I really can't find why the result I'm getting is wrong.Thanks in advance
I am giving you the code below:

program pr2_ex2
implicit none
integer::x
double precision::dy,dx !dy=the height of the linear part & dx=the length of the linear part
double precision::x1,x2,s !f=f(x) the function,x=the values which can be given to f
double precision::length
  print*,"Please enter the function's starting point"
  read*,x1
  print*,"Please enter the function's ending  point"
  read*,x2
length=0
  s=0
do x=2,21
   dx=((x*abs(x2-x1)-(x-1)*abs(x2-x1))/(20))
   dy=(3.1*(x*abs(x2-x1)/20)**2-(5.3*20/x*abs(x2-x1)))-(3.1*((x-1)*abs(x2-x1)/20)**2-(5.3*20/(x-1)*abs(x2-x1)))
   length=sqrt((dx**2)+(dy**2))
   s=length+s
   end do
   print*,s
end program

Nicholas, your code is chock full of what are disparagingly called "magic" numbers, constants that are hard-coded. The number of subintervals should be a variable that the user enters, and not sprinkled throughout in your loop ending value and your assignment statements for dx and dy.

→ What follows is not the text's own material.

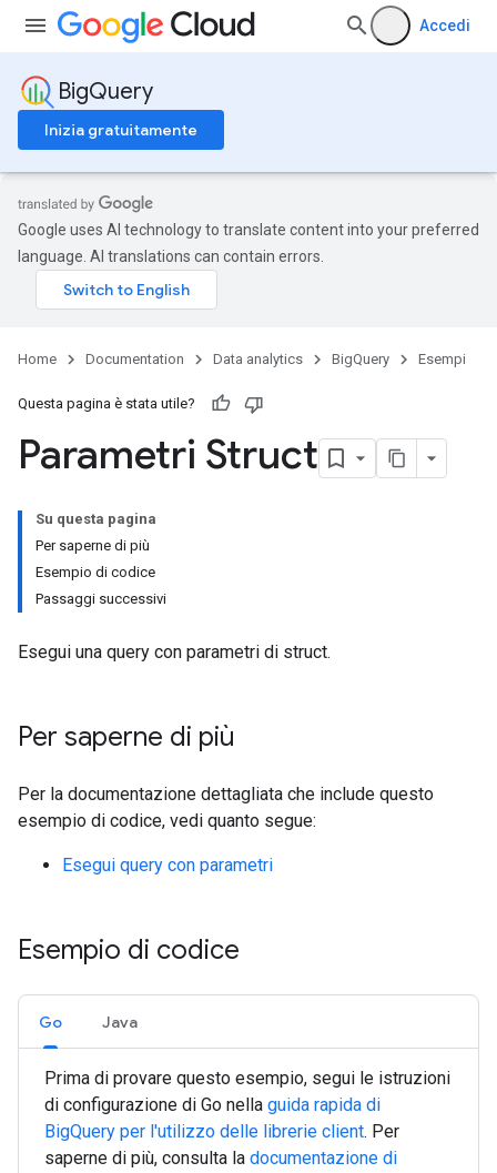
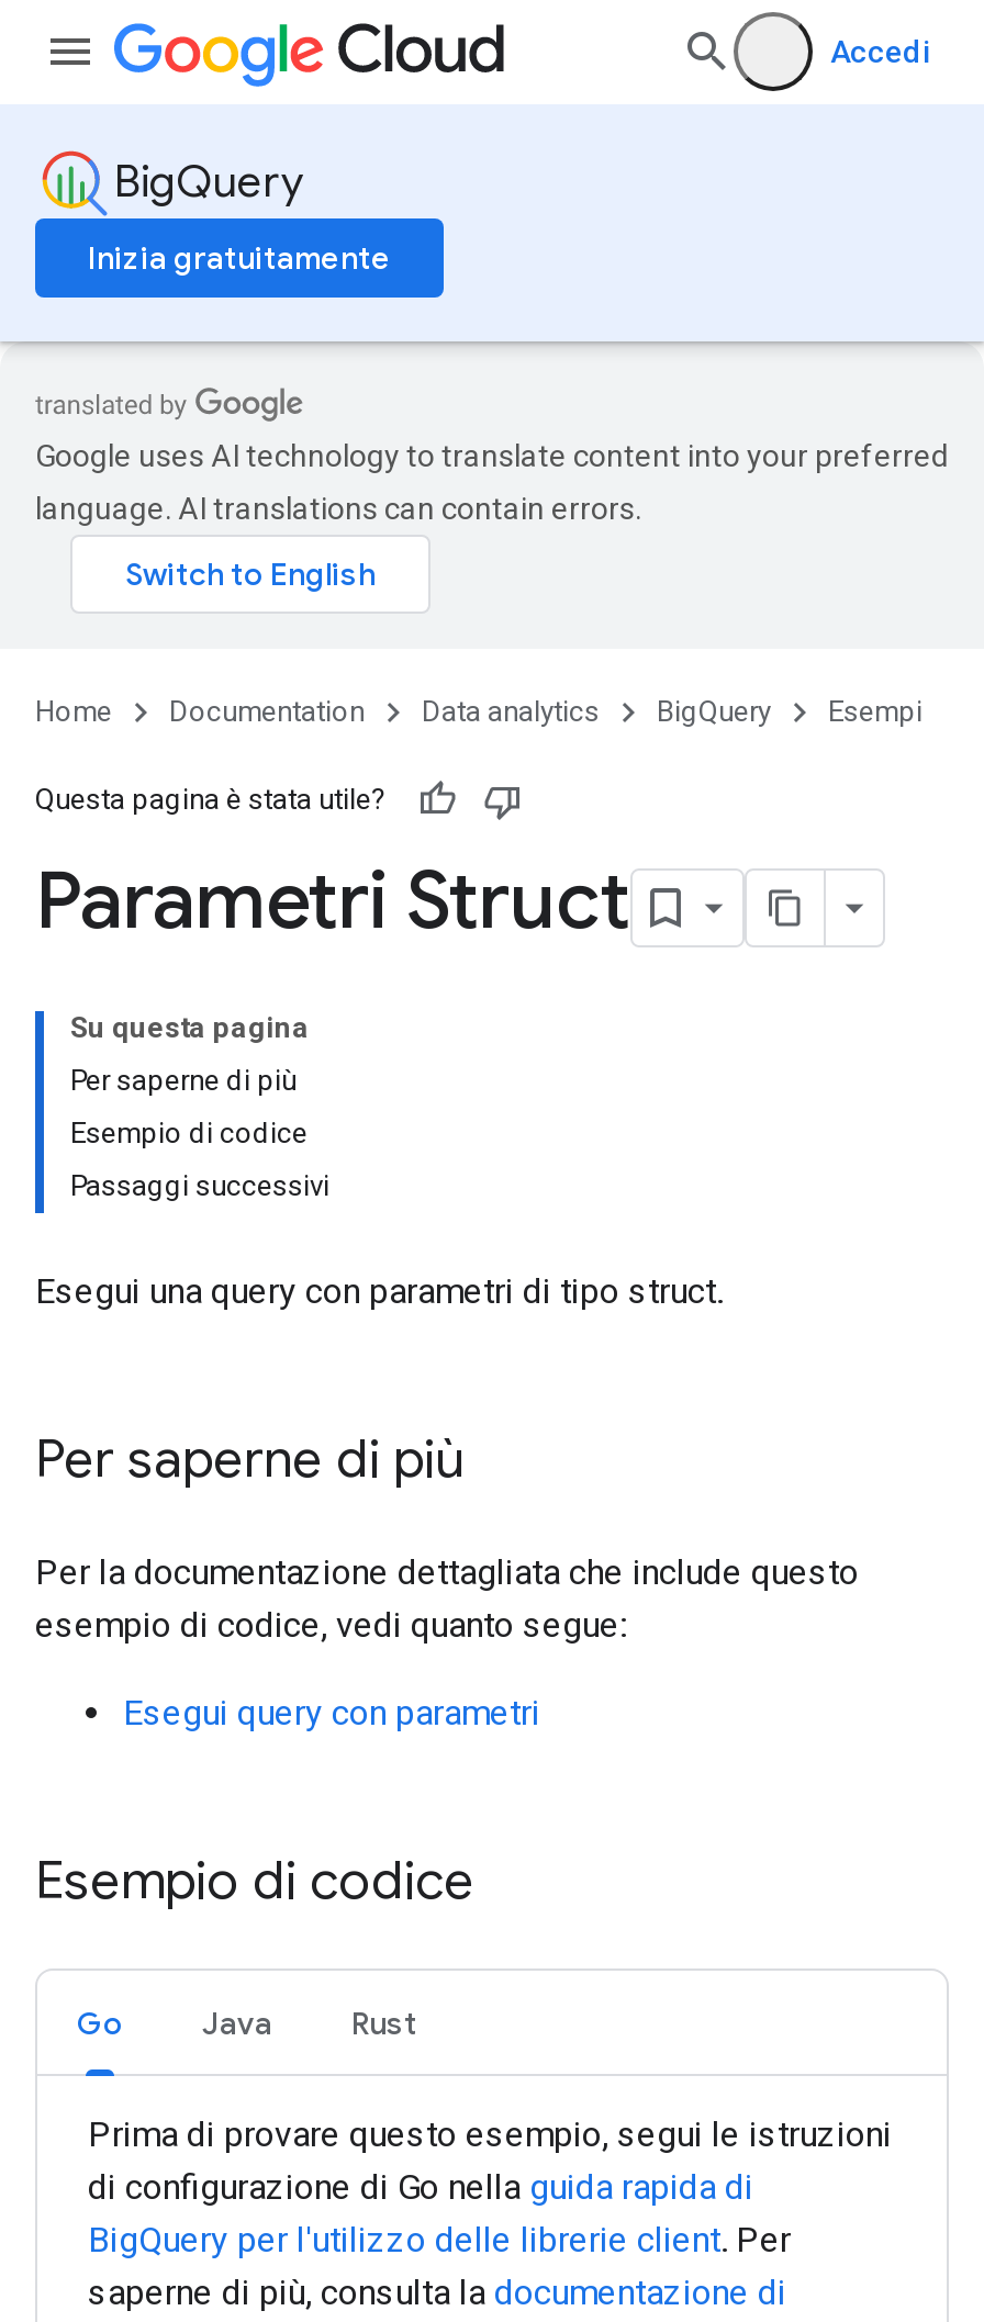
[18,641,331,663] Esegui una query con parametri di struct. -> [35,1270,723,1312] Esegui una query con parametri di tipo struct.
none -> [351,2004,417,2043] Rust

As already suggested, your code would be a lot more readable if you used a function to calculate the y values.

function f(x)
   double precision :: f
   double precision ::x
 
   f = 3.1 * x**2 - 5.3/x
   return
end function

The only change to your main program would be to insert a declaration for the function up near the top:

program pr2_ex2
implicit none
double precision:: f

To use the function, write an expression of the form f(x1).

One more thing -- you really shouldn't use x as your loop control variable. Use i or j for that.

 

[NicolasPan]

Thank you for your answers! I will be using your advice for sure in my code and see how it goes

 

[Mark44]

I put together some Python code to do this calculation. With n = 20 and n = 100 subintervals, I got 13.3059 in the first four decimal places.